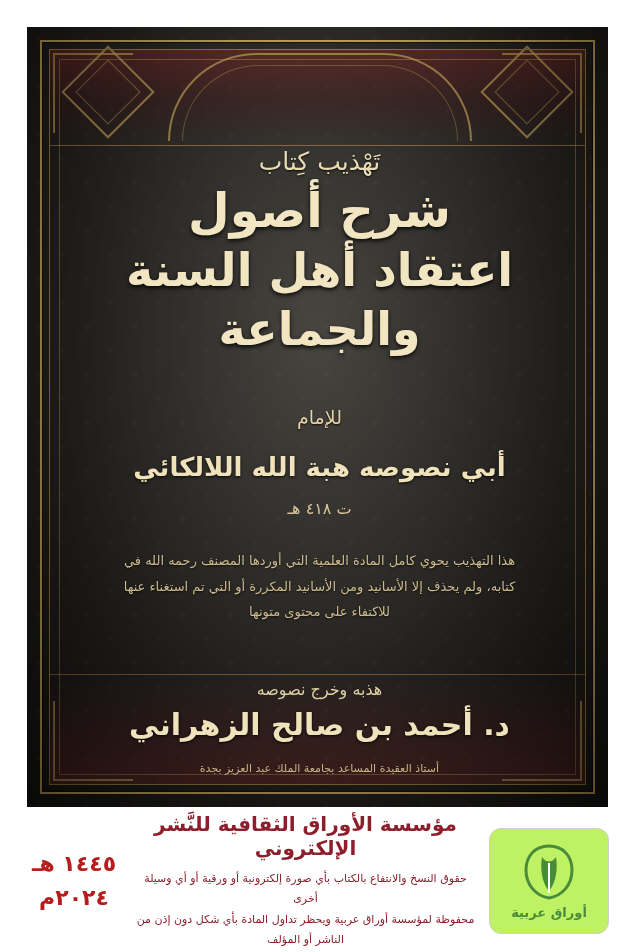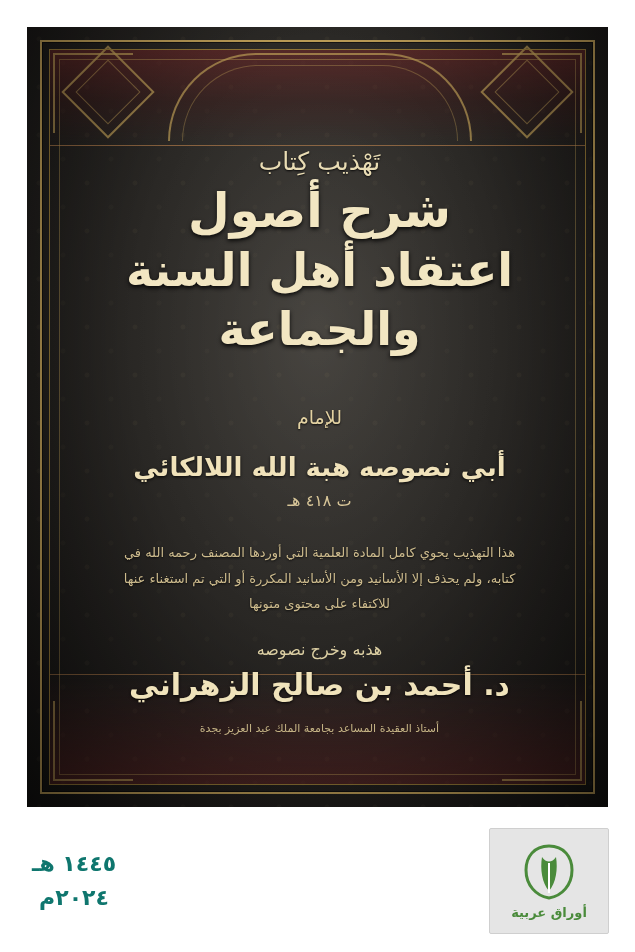"ت ٤١٨ هـ" .t-death { margin-top: 9px -> 17px }
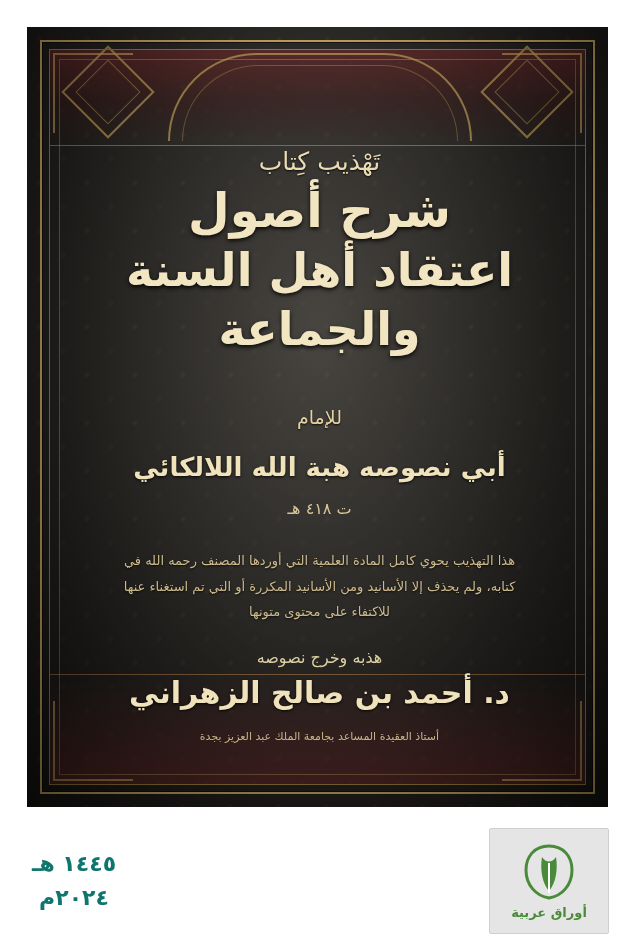"هذبه وخرج نصوصه" .t-editor-label { margin-top: 24px -> 56px }
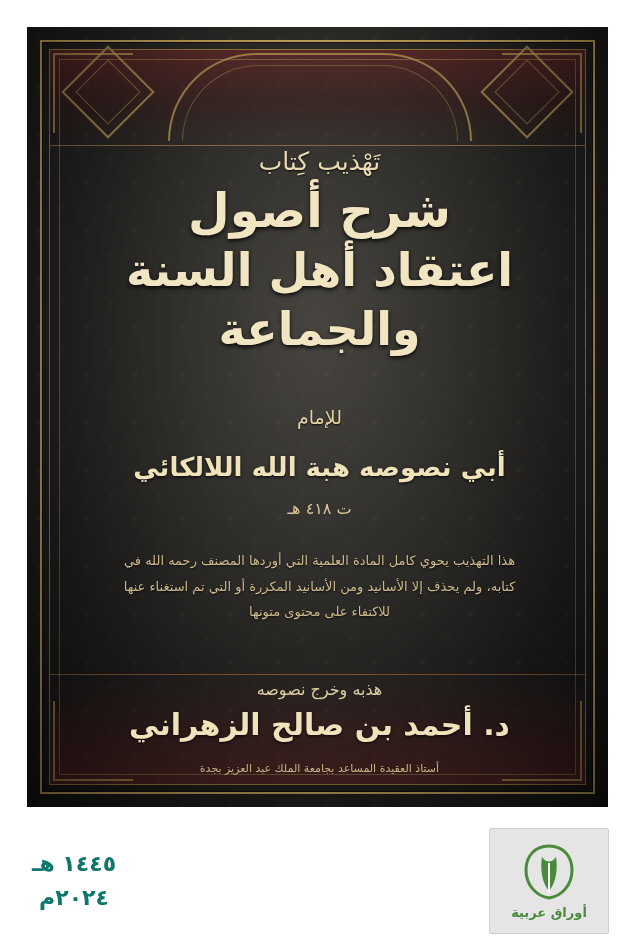"مؤسسة الأوراق الثقافية للنَّشر" div.footer-center { html: none -> <div> <div>مؤسسة الأوراق الثقافية للنَّشر الإلكتروني</div> <div>حقوق النسخ والانتفاع بالكتاب بأي صورة إلكترونية أو ورقية أو أي وسيلة أخرى</div> <div>محفوظة لمؤسسة أوراق عربية ويحظر تداول المادة بأي شكل دون إذن من الناشر أو المؤلف</div> </div> }
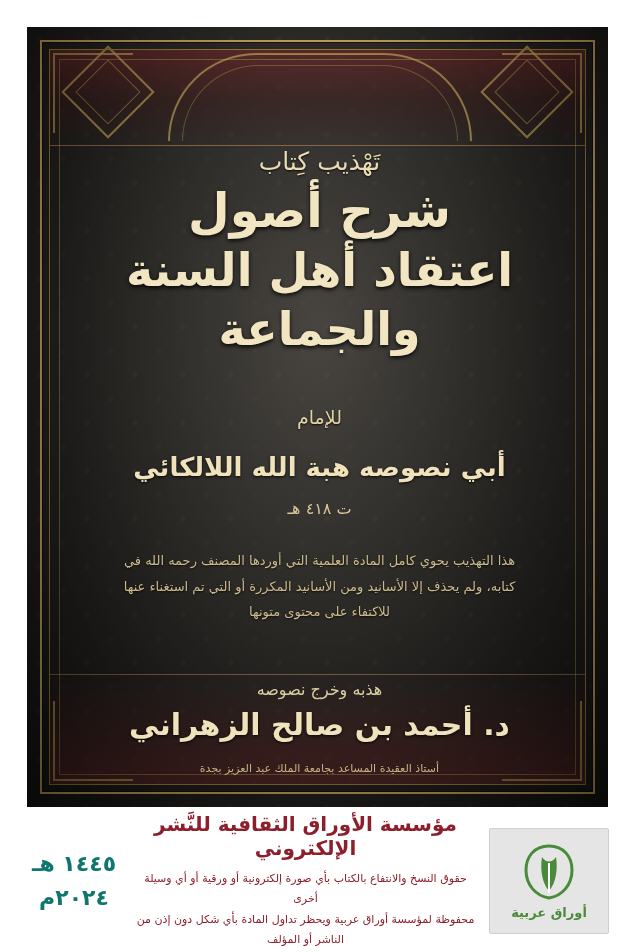"١٤٤٥ هـ" .footer-date { color: #0f766e -> #b91c1c }
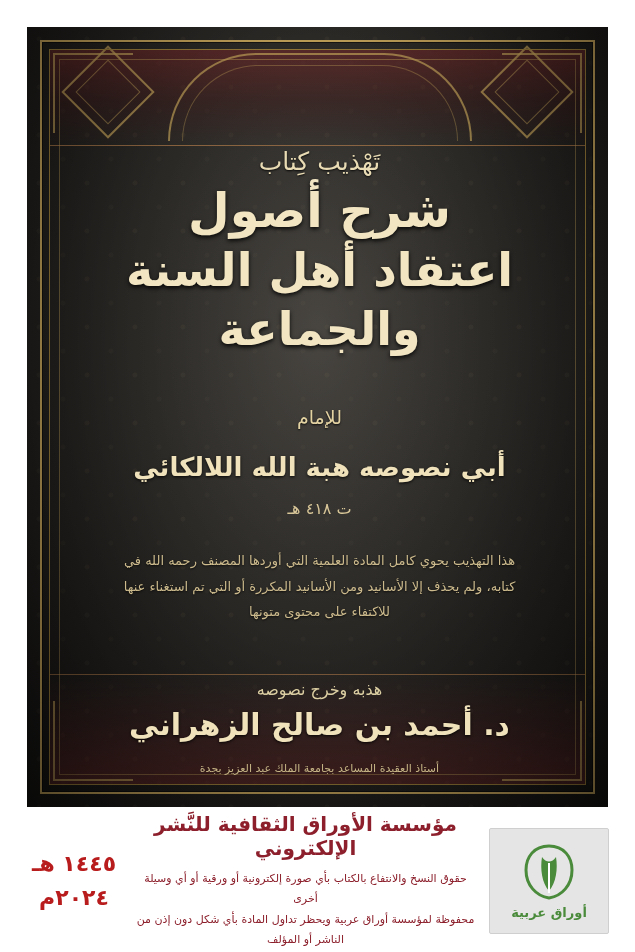"أوراق عربية" .logo-box { background: #e5e5e5 -> #bef264; border-radius: 2px -> 12px }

> _Aim of the exercise_
Please write out, word for word, only the lines from the one holding "color: #0f766e ->" through the end of the records above, with both end lines included and the pictures dropped.

> _Answer box_
"١٤٤٥ هـ" .footer-date { color: #0f766e -> #b91c1c }
"أوراق عربية" .logo-box { background: #e5e5e5 -> #bef264; border-radius: 2px -> 12px }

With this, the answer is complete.